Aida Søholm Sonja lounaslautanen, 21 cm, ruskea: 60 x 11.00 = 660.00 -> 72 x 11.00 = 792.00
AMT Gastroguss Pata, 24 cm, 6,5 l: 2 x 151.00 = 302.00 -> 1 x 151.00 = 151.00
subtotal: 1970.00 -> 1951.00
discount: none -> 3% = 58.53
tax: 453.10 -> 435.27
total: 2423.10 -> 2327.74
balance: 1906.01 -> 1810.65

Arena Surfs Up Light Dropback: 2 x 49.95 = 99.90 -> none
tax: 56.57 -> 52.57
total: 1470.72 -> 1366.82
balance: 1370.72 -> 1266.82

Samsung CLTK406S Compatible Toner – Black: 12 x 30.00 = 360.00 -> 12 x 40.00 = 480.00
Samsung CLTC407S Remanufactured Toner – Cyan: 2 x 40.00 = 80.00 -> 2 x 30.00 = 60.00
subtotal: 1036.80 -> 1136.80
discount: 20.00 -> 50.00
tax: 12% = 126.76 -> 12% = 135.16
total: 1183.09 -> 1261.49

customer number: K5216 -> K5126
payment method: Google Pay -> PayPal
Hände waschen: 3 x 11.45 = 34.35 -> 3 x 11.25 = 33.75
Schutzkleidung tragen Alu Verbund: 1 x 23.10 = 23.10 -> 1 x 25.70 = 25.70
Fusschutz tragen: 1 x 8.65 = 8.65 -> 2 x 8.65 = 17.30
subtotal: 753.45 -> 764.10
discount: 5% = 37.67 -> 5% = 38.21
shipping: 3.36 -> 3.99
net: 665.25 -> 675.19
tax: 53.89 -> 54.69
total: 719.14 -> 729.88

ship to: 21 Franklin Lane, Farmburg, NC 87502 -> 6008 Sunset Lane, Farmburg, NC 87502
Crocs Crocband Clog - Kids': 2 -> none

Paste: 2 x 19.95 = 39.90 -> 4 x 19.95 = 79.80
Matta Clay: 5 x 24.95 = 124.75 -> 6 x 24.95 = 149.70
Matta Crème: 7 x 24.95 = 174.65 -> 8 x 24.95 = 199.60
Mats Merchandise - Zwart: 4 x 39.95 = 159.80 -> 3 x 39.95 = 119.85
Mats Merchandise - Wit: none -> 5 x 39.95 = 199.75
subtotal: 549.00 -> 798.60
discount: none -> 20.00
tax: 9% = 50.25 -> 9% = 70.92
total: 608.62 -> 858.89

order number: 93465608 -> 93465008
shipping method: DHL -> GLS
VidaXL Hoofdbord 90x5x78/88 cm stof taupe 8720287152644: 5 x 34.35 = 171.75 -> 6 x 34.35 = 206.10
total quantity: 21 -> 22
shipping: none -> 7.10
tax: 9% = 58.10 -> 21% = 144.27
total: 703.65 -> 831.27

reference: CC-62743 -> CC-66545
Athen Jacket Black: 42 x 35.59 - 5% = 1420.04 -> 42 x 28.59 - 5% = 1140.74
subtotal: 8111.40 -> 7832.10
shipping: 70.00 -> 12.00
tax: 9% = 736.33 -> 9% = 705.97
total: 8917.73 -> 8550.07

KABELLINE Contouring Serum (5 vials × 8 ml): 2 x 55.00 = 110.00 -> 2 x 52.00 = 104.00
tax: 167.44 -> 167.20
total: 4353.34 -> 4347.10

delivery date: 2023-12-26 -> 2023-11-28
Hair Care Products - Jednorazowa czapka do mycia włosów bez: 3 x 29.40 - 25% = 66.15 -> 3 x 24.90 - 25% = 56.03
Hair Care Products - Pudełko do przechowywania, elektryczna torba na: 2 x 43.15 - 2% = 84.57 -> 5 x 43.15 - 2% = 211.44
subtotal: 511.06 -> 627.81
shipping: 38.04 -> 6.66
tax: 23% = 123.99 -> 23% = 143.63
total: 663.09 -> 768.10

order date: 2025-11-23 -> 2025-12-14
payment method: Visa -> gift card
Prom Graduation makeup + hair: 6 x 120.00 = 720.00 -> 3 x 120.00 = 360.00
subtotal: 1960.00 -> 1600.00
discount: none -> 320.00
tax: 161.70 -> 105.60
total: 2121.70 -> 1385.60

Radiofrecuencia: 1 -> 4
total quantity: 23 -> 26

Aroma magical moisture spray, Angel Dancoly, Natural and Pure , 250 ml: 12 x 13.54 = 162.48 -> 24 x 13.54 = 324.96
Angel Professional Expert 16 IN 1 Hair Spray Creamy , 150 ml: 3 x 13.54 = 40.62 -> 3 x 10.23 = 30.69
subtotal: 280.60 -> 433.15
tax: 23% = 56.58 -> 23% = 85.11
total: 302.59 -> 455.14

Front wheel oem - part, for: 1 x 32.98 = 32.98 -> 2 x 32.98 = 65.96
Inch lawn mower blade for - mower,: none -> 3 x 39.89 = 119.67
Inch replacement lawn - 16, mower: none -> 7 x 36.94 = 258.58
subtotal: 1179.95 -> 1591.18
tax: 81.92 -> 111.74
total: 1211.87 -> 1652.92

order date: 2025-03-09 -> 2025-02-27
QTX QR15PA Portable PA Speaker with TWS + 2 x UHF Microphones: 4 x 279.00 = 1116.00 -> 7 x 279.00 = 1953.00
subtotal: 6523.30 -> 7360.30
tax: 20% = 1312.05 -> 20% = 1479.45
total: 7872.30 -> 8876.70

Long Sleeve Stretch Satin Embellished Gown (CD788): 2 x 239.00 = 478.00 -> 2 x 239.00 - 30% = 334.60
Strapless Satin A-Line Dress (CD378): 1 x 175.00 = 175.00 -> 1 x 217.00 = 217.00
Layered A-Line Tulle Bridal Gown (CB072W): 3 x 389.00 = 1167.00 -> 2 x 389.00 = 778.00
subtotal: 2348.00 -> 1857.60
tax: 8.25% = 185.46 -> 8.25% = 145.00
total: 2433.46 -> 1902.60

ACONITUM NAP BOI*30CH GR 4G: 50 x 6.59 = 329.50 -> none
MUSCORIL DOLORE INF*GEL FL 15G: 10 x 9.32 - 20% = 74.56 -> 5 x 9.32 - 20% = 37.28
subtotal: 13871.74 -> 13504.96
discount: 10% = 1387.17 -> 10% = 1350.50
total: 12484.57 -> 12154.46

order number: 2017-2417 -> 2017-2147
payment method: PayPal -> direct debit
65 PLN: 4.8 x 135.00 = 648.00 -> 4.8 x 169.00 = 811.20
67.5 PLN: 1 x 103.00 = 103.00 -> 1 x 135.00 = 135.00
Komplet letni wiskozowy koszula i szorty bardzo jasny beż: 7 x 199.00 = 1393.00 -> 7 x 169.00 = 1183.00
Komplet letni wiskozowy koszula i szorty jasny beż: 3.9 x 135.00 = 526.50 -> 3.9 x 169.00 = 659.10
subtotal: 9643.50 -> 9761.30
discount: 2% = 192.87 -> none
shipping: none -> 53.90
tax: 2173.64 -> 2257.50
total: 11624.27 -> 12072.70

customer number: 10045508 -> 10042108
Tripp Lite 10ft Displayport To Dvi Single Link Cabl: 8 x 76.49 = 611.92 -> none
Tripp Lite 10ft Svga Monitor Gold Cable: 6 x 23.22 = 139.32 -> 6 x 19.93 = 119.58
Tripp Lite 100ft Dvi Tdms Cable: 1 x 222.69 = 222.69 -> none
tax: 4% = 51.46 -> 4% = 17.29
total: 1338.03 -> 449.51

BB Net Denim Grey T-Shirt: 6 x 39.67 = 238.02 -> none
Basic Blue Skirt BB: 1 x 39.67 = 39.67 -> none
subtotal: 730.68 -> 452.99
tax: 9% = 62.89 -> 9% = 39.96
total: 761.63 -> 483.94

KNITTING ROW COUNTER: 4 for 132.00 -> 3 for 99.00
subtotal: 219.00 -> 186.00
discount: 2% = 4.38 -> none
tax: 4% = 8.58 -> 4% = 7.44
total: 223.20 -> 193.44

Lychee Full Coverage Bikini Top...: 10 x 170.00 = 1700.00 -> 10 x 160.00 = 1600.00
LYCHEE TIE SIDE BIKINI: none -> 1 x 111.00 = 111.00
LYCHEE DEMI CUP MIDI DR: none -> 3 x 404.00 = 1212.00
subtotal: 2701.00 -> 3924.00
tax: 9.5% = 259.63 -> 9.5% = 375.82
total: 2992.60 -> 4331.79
------------------------------
> [WHAT THIS TASK INVOLVES]
Copy the entries above exactly, but only from the line holding "tax: 12% = 126.76 -> 12% = 135.16" through the line holding "tax: 53.89 -> 54.69", both included.

> [ANSWER SECTION]
tax: 12% = 126.76 -> 12% = 135.16
total: 1183.09 -> 1261.49

customer number: K5216 -> K5126
payment method: Google Pay -> PayPal
Hände waschen: 3 x 11.45 = 34.35 -> 3 x 11.25 = 33.75
Schutzkleidung tragen Alu Verbund: 1 x 23.10 = 23.10 -> 1 x 25.70 = 25.70
Fusschutz tragen: 1 x 8.65 = 8.65 -> 2 x 8.65 = 17.30
subtotal: 753.45 -> 764.10
discount: 5% = 37.67 -> 5% = 38.21
shipping: 3.36 -> 3.99
net: 665.25 -> 675.19
tax: 53.89 -> 54.69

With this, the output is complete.